Plantons le décor: une diplomate américaine envoyée à Londres pour endosser le rôle d'ambassadrice des Etats-Unis au Royaume-Uni, alors qu'une crise internationale majeure est en train de couver. Le pitch de La Diplomate vous paraît un brin éculé? Jouons cartes sur table, vous pouvez déjà annuler votre petite sauterie du week-end.
Défilé de Range Rover aux vitres teintées, des contraintes administratives et un «beau bordel dans le golfe persique», selon les dires du premier ministre anglais (impeccablement joué par Rory Kinnear, as usual), la nouvelle ambassadrice Kate Wyler (Keri Russell) se retrouve dans un vrai panier de crabes. Accompagnée de Hal (Rufus Sewell), son fantasque et égocentrique mari, elle mène une double vie palpitante et harassante.
Double, car la ration est généreuse à s'en faire une indigestion, entre un mariage qui bat de l'aile et des tribulations diplomatiques incessantes. C'est même une renversante tactique politique qui s'échafaude: la nomination expresse de Kate n'est autre qu'un test grandeur nature pour la bombarder à de plus hautes fonctions.
En déballant un casse-tête politique, Debora Cahn, le cerveau derrière ce show, cadence une série racée, jonglant entre comique bien senti et conflit géopolitique.
Kate en bave et ne s'applique pas à simplement opiner du chef. Sa hardiesse transpire dans moult scènes musclées, servies par des dialogues percutants, bétonnés à la répartie. Une qualité qui saute aux yeux, surtout quand on regarde le pédigrée de la dame: coïncidence (ou pas), Debora Cahn a collaboré avec le maestro Aaron Sorkin sur le chef-d'œuvre sériel A la Maison-Blanche (The west wing); elle a également usé de sa plume pour Homeland. La scribe est donc rompue au drame politique.
Cette fois-ci, elle capte toute la lumière sur une plateforme qui a déjà connu les succès d'une série dans le genre avec House of cards. A travers ces deux ambassadeurs aux caractères opposés, les tourments de la vie à deux et des coulisses de la diplomatie, il y a un trésor de divertissement politique comme les Américains savent terriblement bien façonner. Cahn parachute Kate Wyler dans une guerre de coulisses et parfois sauvage, à force de pratiquer l'équilibre diplomatique entre le premier ministre britannique et le président américain (Michael McKean).

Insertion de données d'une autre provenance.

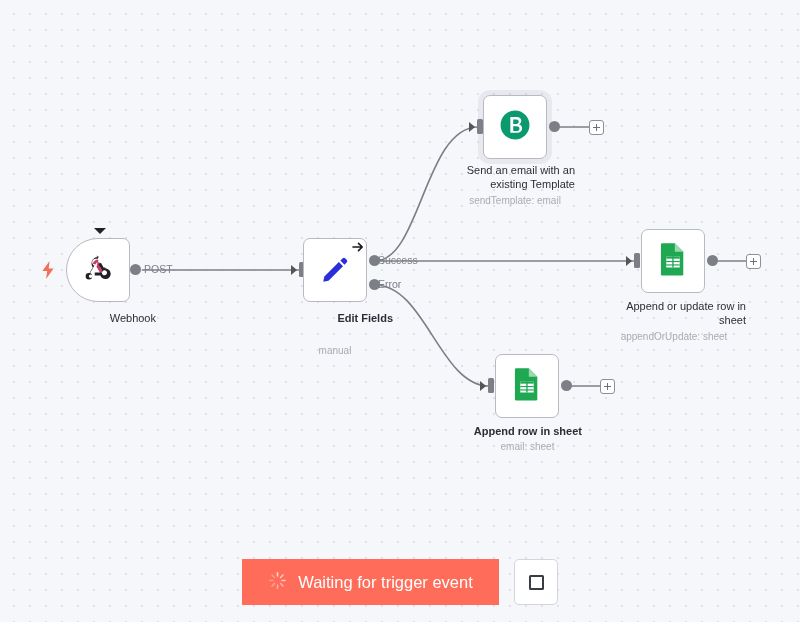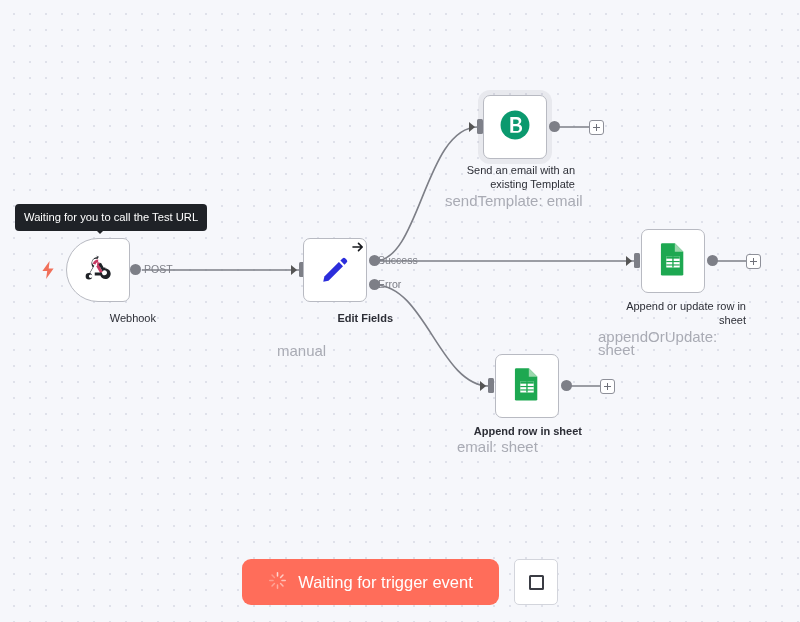"sendTemplate: email" .node-subcaption { font-size: 15px -> 10px; text-align: left -> center }
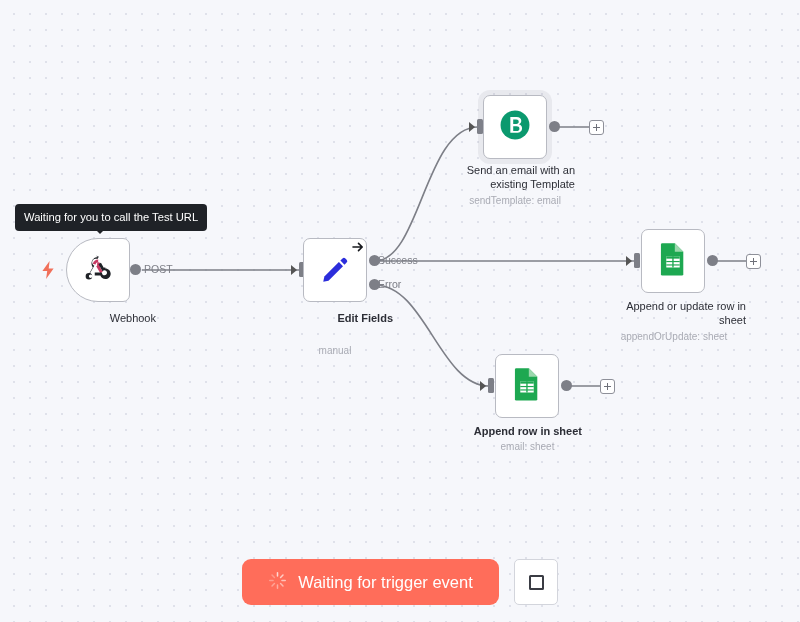"Waiting for you to call" div { html: <div> <span>Waiting for you to call the Test URL</span> </div> -> none }
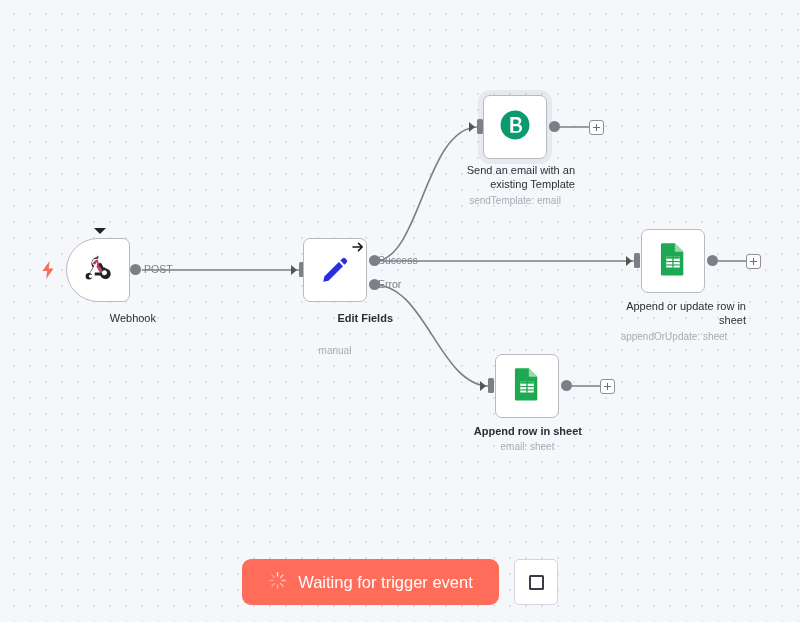"Waiting for trigger event" #run-button { border-radius: 9px -> 0 }
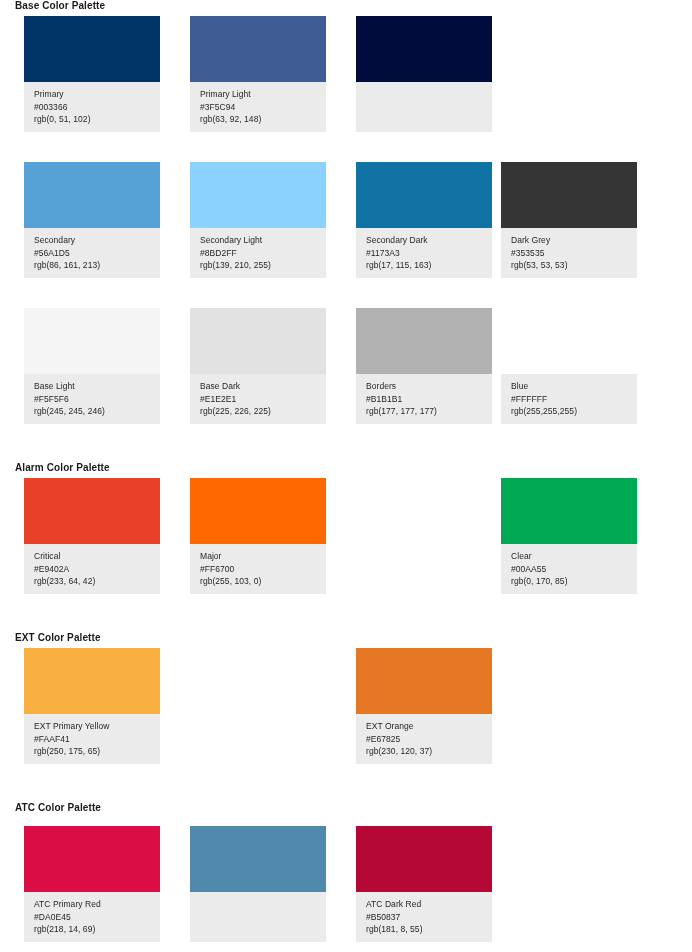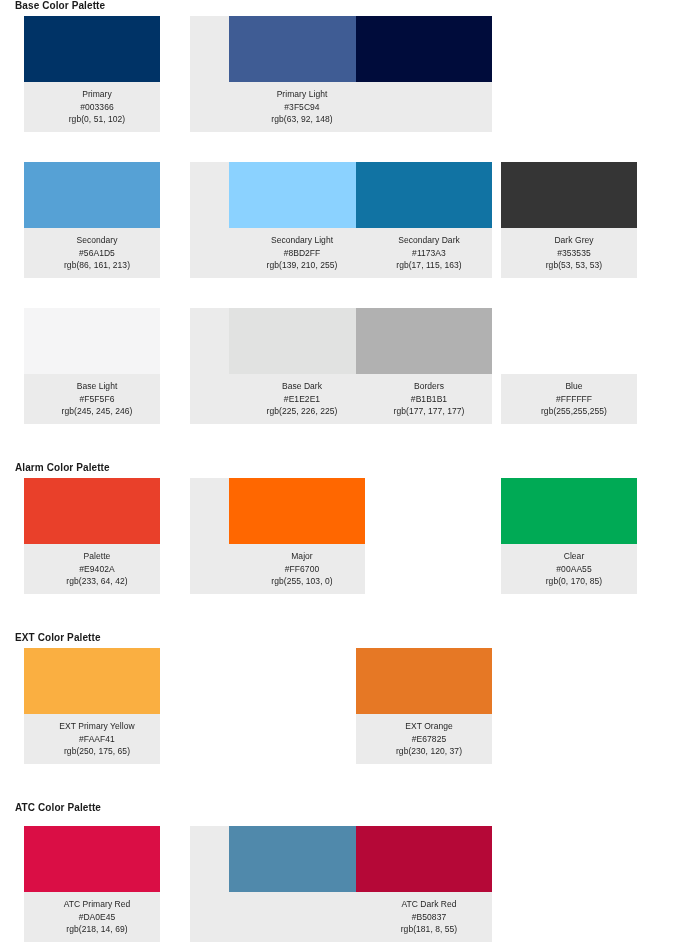"Primary" .swatch-row { text-align: center -> none }
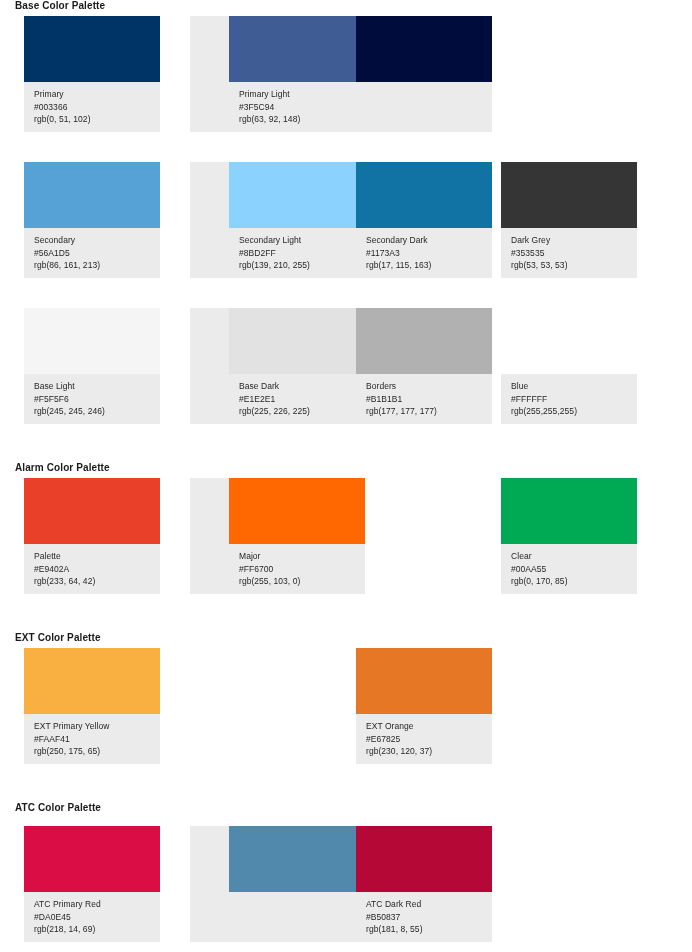"Primary Light" .swatch-card.col1 { padding-left: 39px -> none }
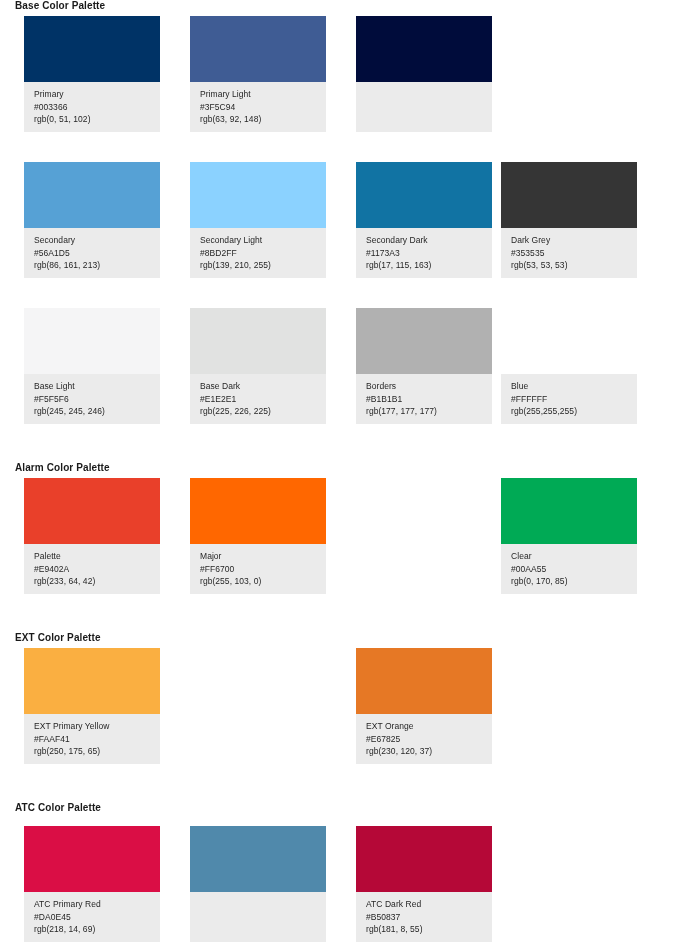"Palette" span.swatch-name { text: Palette -> Critical }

On ne peut trouver mieux comme maître mot pour La diplomate: l'équilibre. En cristallisant la colère des pays concernés (Iran, Russie, Etats-Unis, Royaume-Uni) et les aléas d'un mariage sur le déclin autour du rôle de Kate Wyler, Debora Cahn parachève son œuvre grâce à un savant mélange drolatique et politique, jouant des codes démocratiques chers à Aaron Sorkin (oui, encore lui). Simplement car la plume de Cahn poursuit cette même veine, cette même intensité, cette obsession de la logorrhée cinglante.
La Diplomate réussit donc le délicat exercice du récit fourré dans un sac de nœuds, unissant les Etats-Unis et le Royaume-Uni dans le chaos.
La distribution choisie pour incarner ce furieux match de ping-pong diplomatique est la cerise sur la gâteau. Keri Russell, au top à 47 ans, cartonne, après nous avoir enchantés dans The Americans, et Rufus Sewell, génial, le clapet toujours ouvert, nous sort une performance de choix.
Densifiée par une garniture d'excellents seconds rôles, mention au super Ato Essandoh, La Diplomate rejoint les rangs des excellentes productions Netflix, après la très bonne Acharnés, sautant à pieds joints dans l'arène des fictions politiques trépidantes.
«La Diplomate» est disponible depuis le 20 avril sur Netflix.